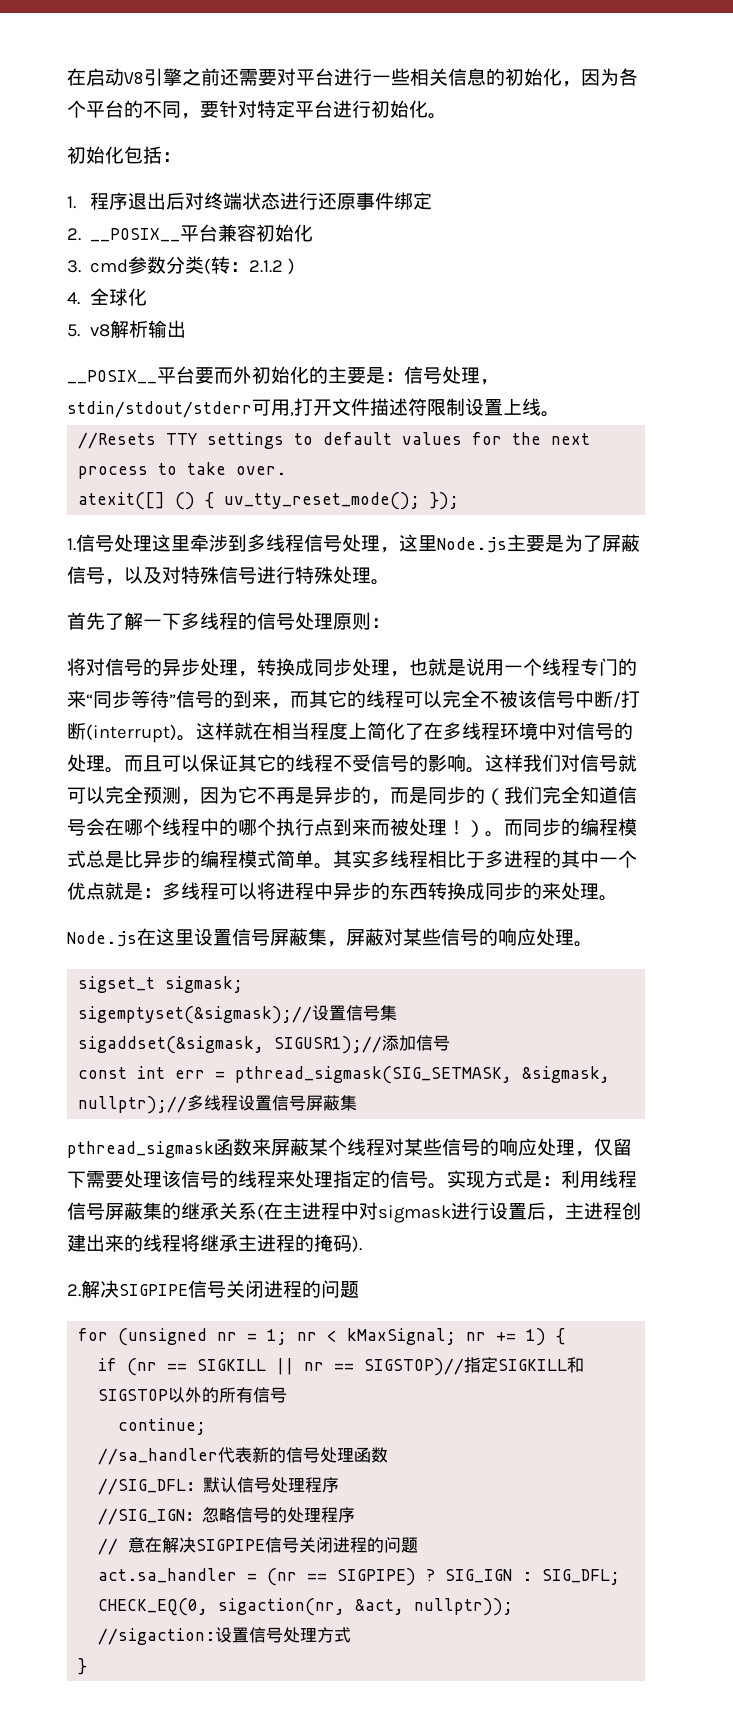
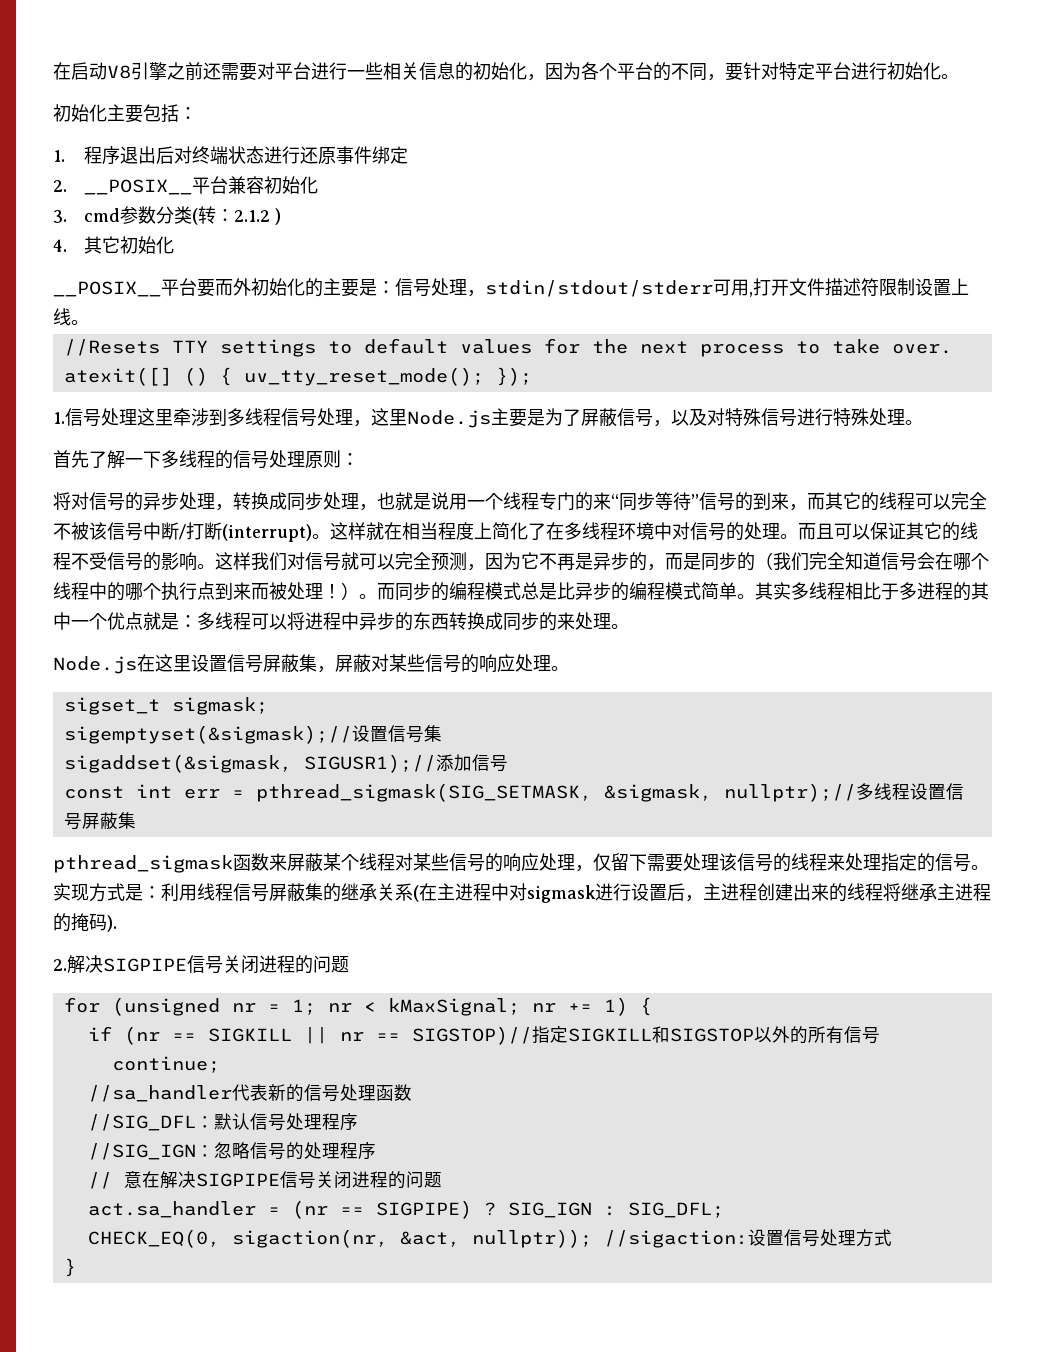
(124, 155) none -> [107,104,143,123] 主要
[90,288,148,306] [67,320,187,338] 全球化 // 5. v8解析输出 -> [84,236,175,254] 其它初始化

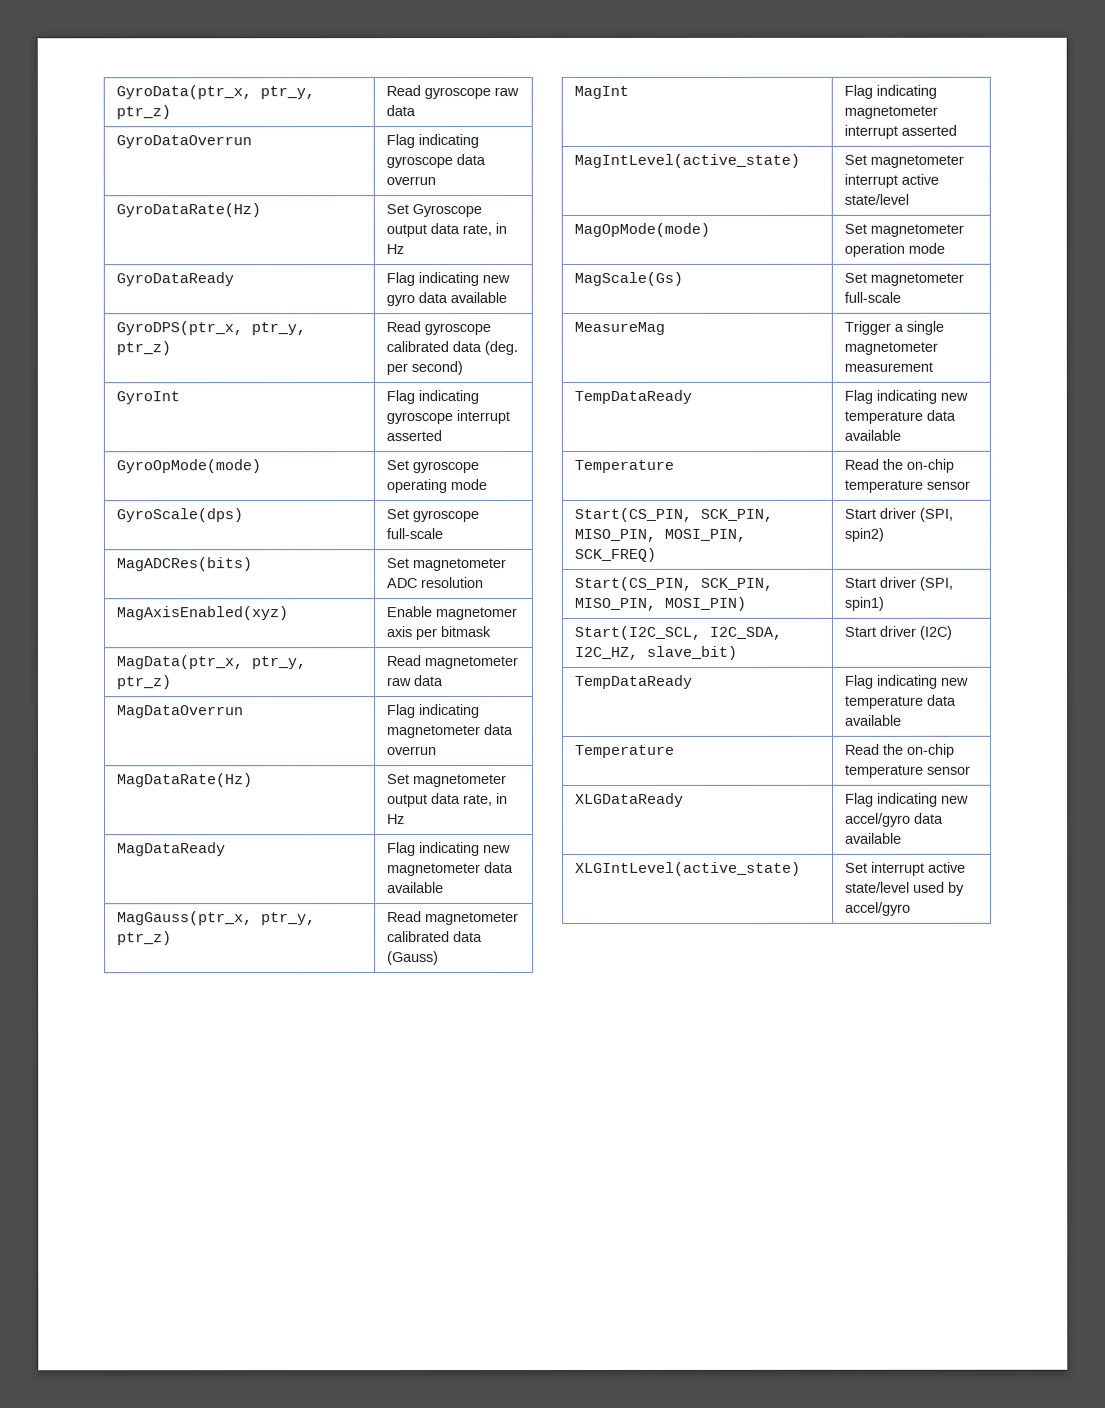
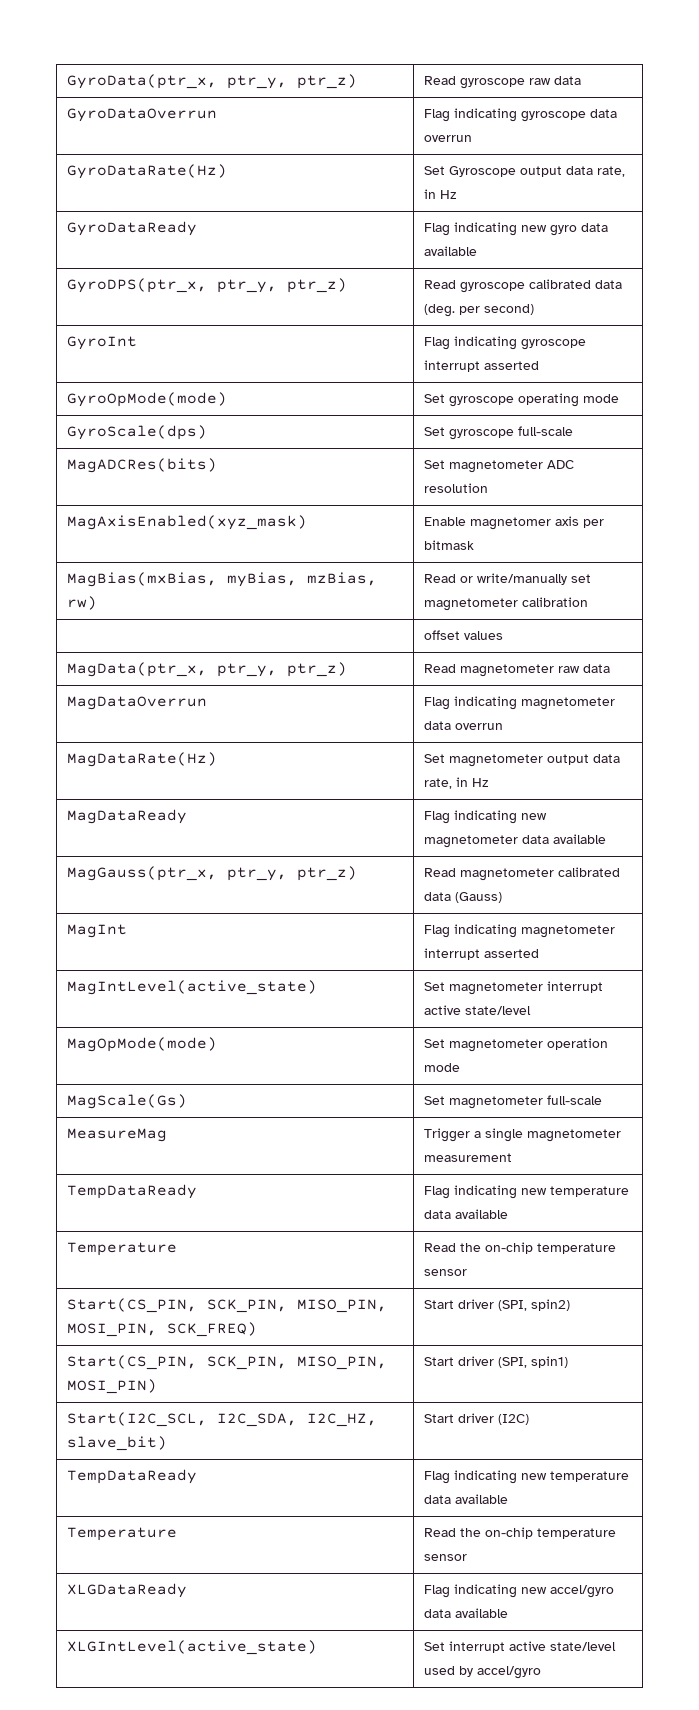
[115,606,288,621] MagAxisEnabled(xyz) -> [67,515,308,530] MagAxisEnabled(xyz_mask)
(491, 632) none -> [67,572,378,587] [67,596,98,610] [424,573,592,585] [424,597,589,611] [424,630,504,640] // MagBias(mxBias, myBias, mzBias, rw) | Read or write/manually set magnetometer calibration // | offset values

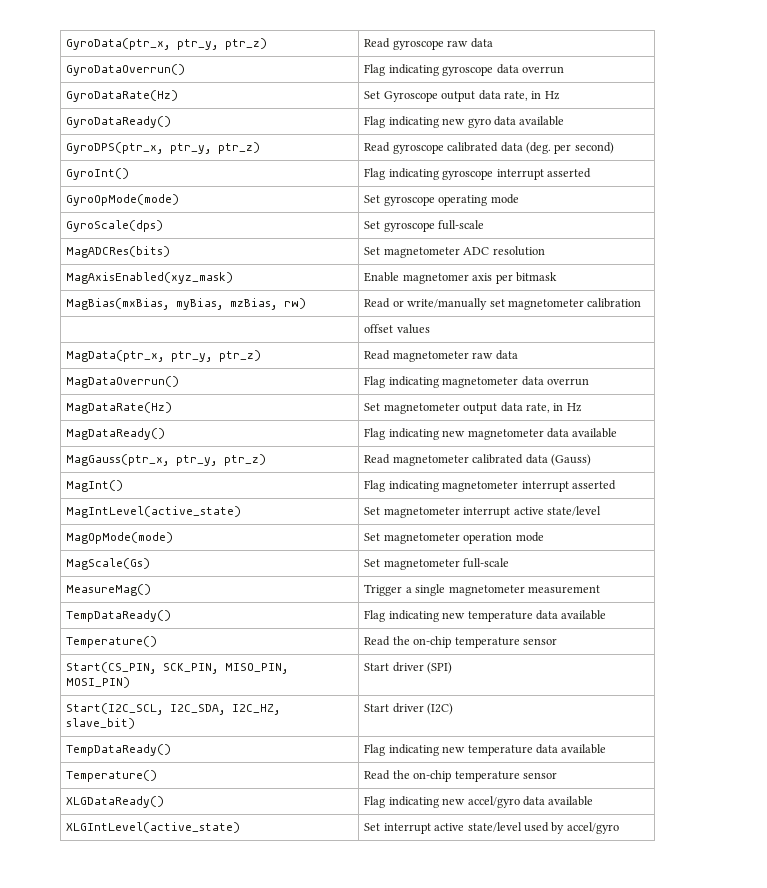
[67,108,218,122] GyroDataOverrun -> [66,64,186,76] GyroDataOverrun()
[67,221,198,236] GyroDataReady -> [66,116,172,128] GyroDataReady()
[67,336,138,350] GyroInt -> [66,168,130,180] GyroInt()
[67,696,208,710] MagDataOverrun -> [66,376,180,388] MagDataOverrun()
[67,809,188,824] MagDataReady -> [66,428,166,440] MagDataReady()
[67,924,128,938] MagInt -> [66,480,124,492] MagInt()
[67,1128,168,1142] MeasureMag -> [66,584,152,596] MeasureMag()
[67,1184,198,1199] [424,1185,630,1199] [424,1209,509,1219] [67,1242,178,1256] [424,1242,617,1254] [424,1269,468,1276] [67,1298,388,1313] [67,1322,258,1337] [424,1299,571,1311] TempDataReady | Flag indicating new temperature data available // Temperature | Read the on-chip temperature sensor // Start(CS_PIN, SCK_PIN, MISO_PIN, MOSI_PIN, SCK_FREQ) | Start driver (SPI, spin2) -> [66,610,172,622] [364,610,607,622] [66,636,158,648] [364,636,557,648] TempDataReady() | Flag indicating new temperature data available // Temperature() | Read the on-chip temperature sensor
[498,1356,569,1368] (SPI, spin1) -> [427,662,453,674] (SPI)
[67,1469,198,1484] [424,1470,630,1484] [424,1494,509,1504] [67,1527,178,1541] [424,1527,617,1539] [424,1554,468,1561] [67,1583,188,1598] TempDataReady | Flag indicating new temperature data available // Temperature | Read the on-chip temperature sensor // XLGDataReady -> [66,744,172,756] [364,744,607,756] [66,770,158,782] [364,770,557,782] [66,796,165,808] TempDataReady() | Flag indicating new temperature data available // Temperature() | Read the on-chip temperature sensor // XLGDataReady()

#####

• **Problem to work on**: Print exactly the lines of the listing above starting at the line containing "[115,606,288,621] MagAxisEnabled(xyz) ->" and ending at the line containing "(491, 632) none", both included.

• **Problem solution**:
[115,606,288,621] MagAxisEnabled(xyz) -> [67,515,308,530] MagAxisEnabled(xyz_mask)
(491, 632) none -> [67,572,378,587] [67,596,98,610] [424,573,592,585] [424,597,589,611] [424,630,504,640] // MagBias(mxBias, myBias, mzBias, rw) | Read or write/manually set magnetometer calibration // | offset values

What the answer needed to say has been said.